Gather all lines in the records below that include the word "config".

======== GIVEN DATA ========

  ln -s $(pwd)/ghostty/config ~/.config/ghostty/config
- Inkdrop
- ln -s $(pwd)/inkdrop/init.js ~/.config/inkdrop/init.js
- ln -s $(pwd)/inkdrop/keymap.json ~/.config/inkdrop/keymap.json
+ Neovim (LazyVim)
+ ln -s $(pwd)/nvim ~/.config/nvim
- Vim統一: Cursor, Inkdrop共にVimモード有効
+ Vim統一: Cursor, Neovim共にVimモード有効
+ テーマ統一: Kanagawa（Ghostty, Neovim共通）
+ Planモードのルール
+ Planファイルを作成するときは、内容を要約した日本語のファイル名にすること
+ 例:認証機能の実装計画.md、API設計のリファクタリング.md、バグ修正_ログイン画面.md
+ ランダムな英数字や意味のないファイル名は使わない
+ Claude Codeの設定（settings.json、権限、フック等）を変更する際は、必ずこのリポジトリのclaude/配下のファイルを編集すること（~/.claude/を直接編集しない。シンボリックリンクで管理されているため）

========

PROBLEM SOLUTION:
  ln -s $(pwd)/ghostty/config ~/.config/ghostty/config
- ln -s $(pwd)/inkdrop/init.js ~/.config/inkdrop/init.js
- ln -s $(pwd)/inkdrop/keymap.json ~/.config/inkdrop/keymap.json
+ ln -s $(pwd)/nvim ~/.config/nvim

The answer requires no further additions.